Billet invité.
Fermer la route des Balkans, c’était une chose, en faire autant de celle de la Méditerranée en est une toute autre, s’aperçoivent les plus hautes autorités. Les rencontres se succèdent, tout ou presque est essayé, mais il faut se rendre à l’évidence, l’exode des réfugiés vers l’Europe se poursuit et rien n’y fait obstacle. Que faire ?
Pour un peu, les ONG seraient pointées du doigt comme étant les principales coupables, pour recueillir les réfugiés et les acheminer dans les ports italiens les plus proches, les autres n’acceptant pas le débarquement des réfugiés. À ce sujet, l’agence européenne Frontex a annoncé préparer un nouveau « plan opérationnel » de l’opération Triton au large des côtes libyennes, que l’on attend. Le premier ministre italien Paolo Gentiloni parle « d’orienter les activités des ONG », sans plus d’explication mais avec d’évidentes mauvaises intentions. Un « code de conduite » qui tarde à être publié leur serait destiné, mais les plus hautes autorités n’osent pas s’attaquer frontalement aux ONG et au droit international de la mer qui fait du sauvetage des naufragés un devoir.
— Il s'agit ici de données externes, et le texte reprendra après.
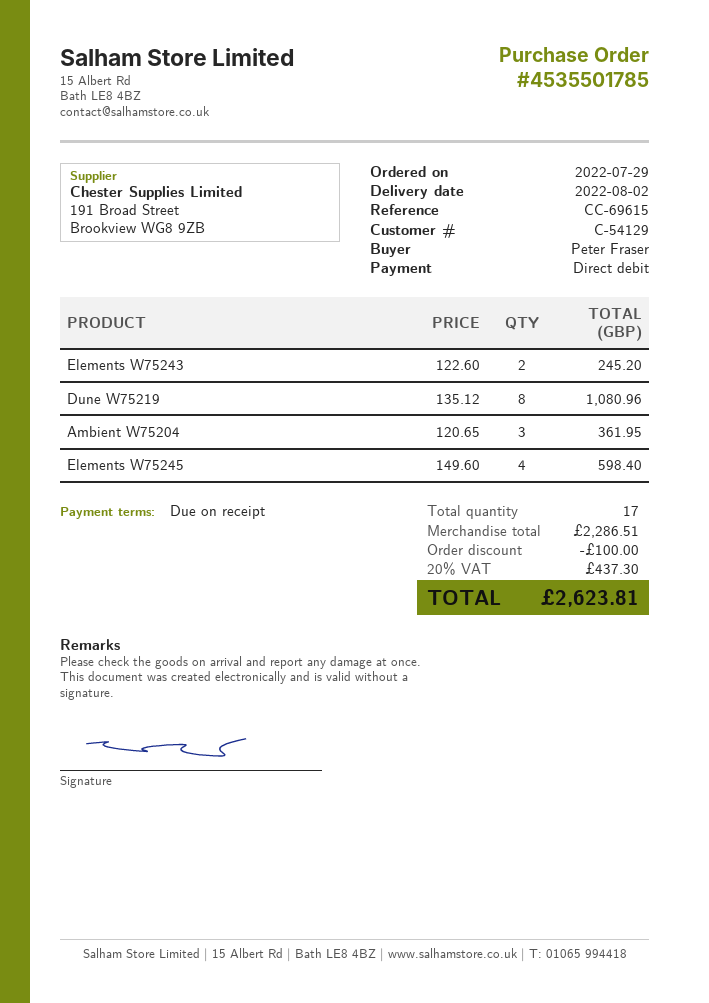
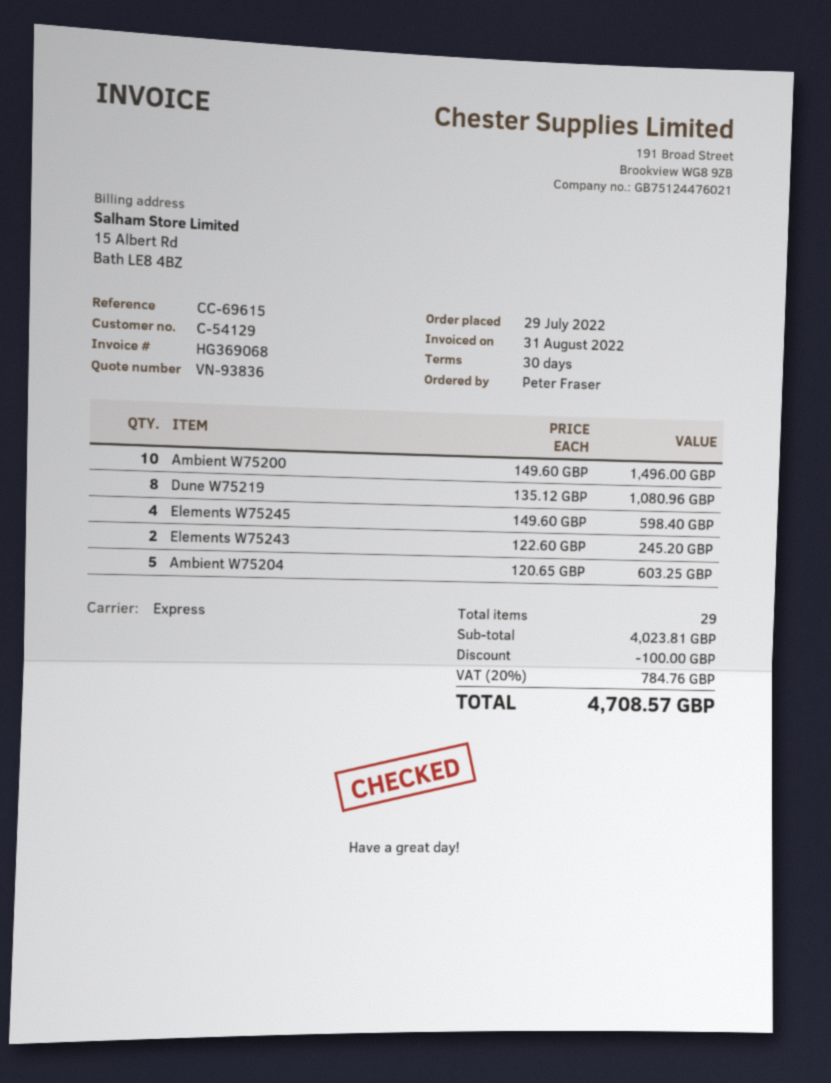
payment terms: on receipt -> 30 days
Ambient W75204: 3 x 120.65 = 361.95 -> 5 x 120.65 = 603.25
Ambient W75200: none -> 10 x 149.60 = 1496.00
total quantity: 17 -> 29
subtotal: 2286.51 -> 4023.81
tax: 20% = 437.30 -> 20% = 784.76
total: 2623.81 -> 4708.57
Dès lors, elles cherchent à empêcher les embarcations fournies par les passeurs de sortir des eaux territoriales de la Libye en renforçant les garde-côtes libyens, et peut-être bientôt en contraignant de leur remettre les réfugiés sauvés, condamnant ceux-ci à un sort innommable qu’elles préfèrent ignorer pour ne pas avoir à l’assumer. Comme cela ne donne toujours pas les résultats espérés, il est conjointement recherché de fermer la route de l’exode en amont, au sud de la Libye. Avec l’ambition démesurée de contrôler les pistes du Sahel qui de tout temps y ont été rebelles et où règne une insurrection djihadiste irréductible.
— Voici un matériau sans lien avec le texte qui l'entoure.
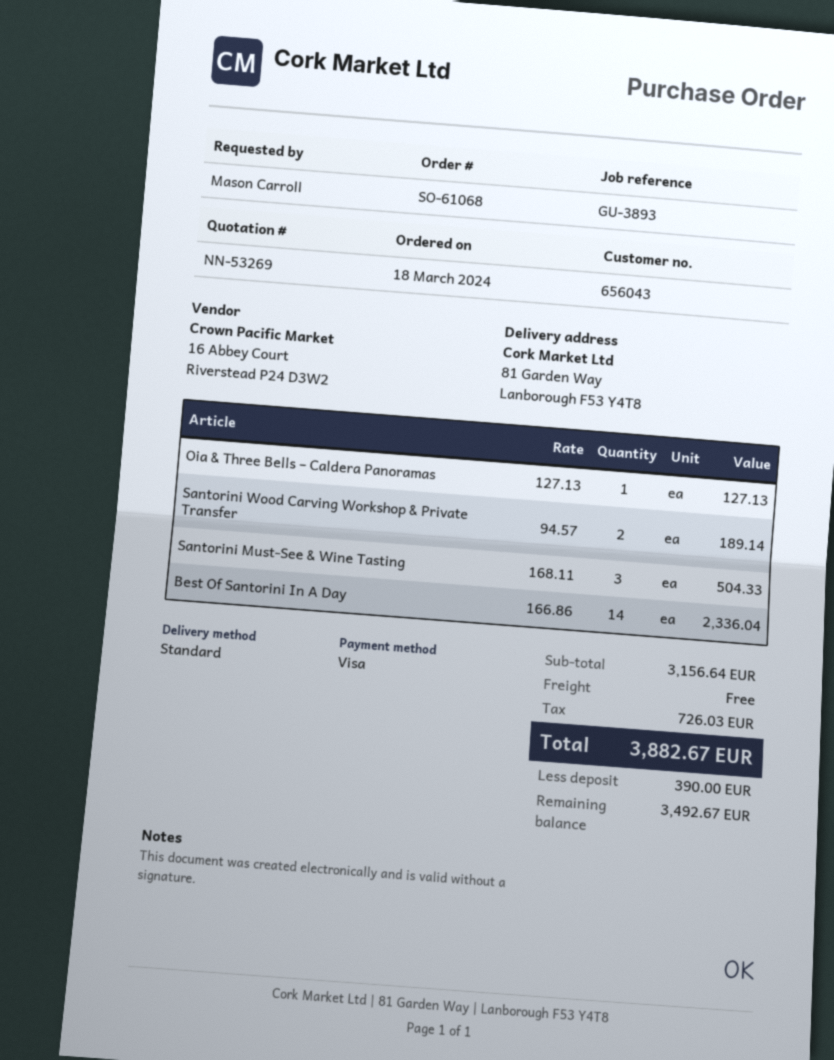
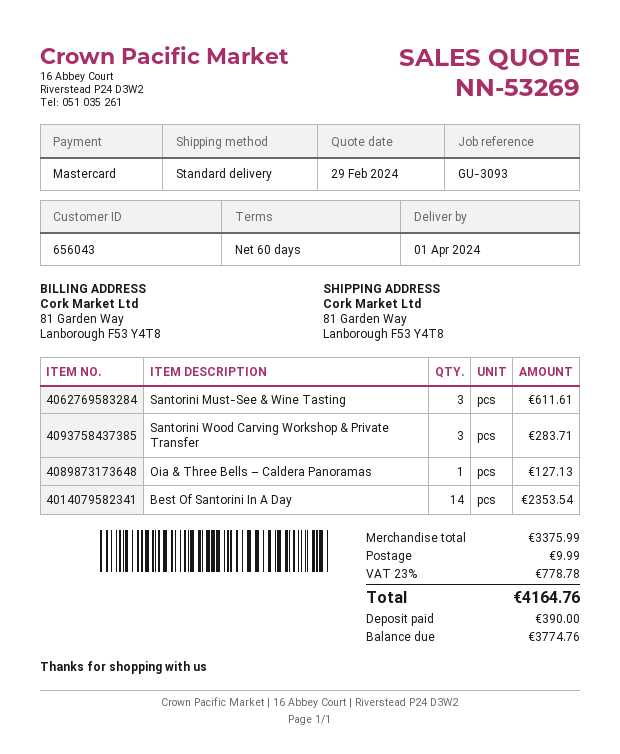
reference: GU-3893 -> GU-3093
payment method: Visa -> Mastercard
Santorini Wood Carving Workshop & Private Transfer: 2 for 189.14 -> 3 for 283.71
Santorini Must-See & Wine Tasting: 3 for 504.33 -> 3 for 611.61
Best Of Santorini In A Day: 14 for 2336.04 -> 14 for 2353.54
subtotal: 3156.64 -> 3375.99
shipping: 0.00 -> 9.99
tax: 726.03 -> 778.78
total: 3882.67 -> 4164.76
balance: 3492.67 -> 3774.76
Après la Mer Égée et la Méditerranée, un troisième cimetière est ouvert dans le désert nigérien du Ténéré, mais celui-là est à ciel ouvert. Sa traversée rendue encore plus périlleuse aura pour inévitable conséquence d’y laisser davantage de cadavres de réfugiés.
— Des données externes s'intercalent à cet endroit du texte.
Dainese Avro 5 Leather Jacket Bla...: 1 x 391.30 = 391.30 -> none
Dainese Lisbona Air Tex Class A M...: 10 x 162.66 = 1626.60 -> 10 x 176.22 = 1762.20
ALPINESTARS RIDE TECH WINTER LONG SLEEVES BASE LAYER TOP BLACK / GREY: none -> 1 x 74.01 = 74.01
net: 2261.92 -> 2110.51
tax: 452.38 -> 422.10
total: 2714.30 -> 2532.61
Sur le front de l’opinion publique, Emmanuel Macron joue du menton pour cacher sa faiblesse. Il distingue les réfugiés demandeurs légitimes du droit d’asile et les migrants économiques, qui doivent être renvoyés dans leur pays d’origine. En traçant cette frontière difficile à délimiter de la manière la plus restrictive possible, et en oubliant que tous sont des êtres humains à la recherche d’un refuge. Mais en n’omettant pas de faire référence à la morale, comme s’il y en avait une pour chaque catégorie, refusant de céder « à l’esprit de confusion généralisée » qui d’évidence n’est pas le sien.
Constatant l’isolement de l’Italie que les bonnes paroles ne comblent pas, Matteo Renzi réclame pour sa part « un numerus clausus des arrivées », incapable d’en définir les modalités. Signifie-t-il le partage de l’accueil des réfugiés entre pays européens, dont ils ne veulent pas, ou le renvoi de ceux-ci dans leur pays d’origine, qui rencontre de nombreux obstacles ? À défaut de créer des couloirs humanitaires pour leur permettre d’accéder sain et sauf au sol européen, les plus hautes autorités vont-elles organiser des ponts aériens pour les renvoyer ? « Nous devons sauver tout le monde, mais nous ne pouvons pas accueillir tout le monde en Italie » a conclu Matteo Renzi, à qui l’on fera crédit de la première option, mais qui ne peut obtenir qu’elle entre dans la pratique.